The dialogue within the book suffers from an attempt to avoid redundant word use. A noble cause, to be sure, but not always recommended for dialogue. After all, people do repeat themselves, often, and use the same figures of speech and phrases over and over again. It’s a natural form of dialogue, and Josephson’s attempt to avoid it is, in my opinion, a mistake.
The book also has some occasional bouts of questionable continuity. For instance, early in the book, a reference is made to a man leaving the ancestral home of the Bacons in Colonial Williamsburg and getting into an automobile. Later in the novel, however, it’s revealed that vehicular traffic isn’t allowed near the home. It distracted me from the story, scratching my head and asking how the man could have left a house and gotten into a vehicle when only foot traffic was allowed. It’s not a big lapse in continuity, but it pulled me out of the story, which is not something you really want to do, as an author.
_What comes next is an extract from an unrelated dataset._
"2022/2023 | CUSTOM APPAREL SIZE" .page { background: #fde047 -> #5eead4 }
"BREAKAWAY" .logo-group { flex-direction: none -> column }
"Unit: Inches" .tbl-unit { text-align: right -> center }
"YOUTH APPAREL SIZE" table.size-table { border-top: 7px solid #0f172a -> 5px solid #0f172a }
My last real quarrel with the text is an unfortunate break in tense. The book is written in past tense, but includes historical information about a group known as the Children of God. When Josephson details the Children of God, though, he switches from past tense to present tense. As an English instructor, this bothers me. There’s no reason, to my mind, why the information couldn’t have been provided in past tense. Again, it’s not a big deal…but it was one more thing to pull me out of the story and have me questioning the timeline.
All in all, even with my nitpicking of the dialogue, continuity, and consistency of the text, it’s a good story. It’s got history, intrigue, and a surprising twist near the end. It’s a good read and will most likely teach you something about American history without the pain and tedium of reading a history book.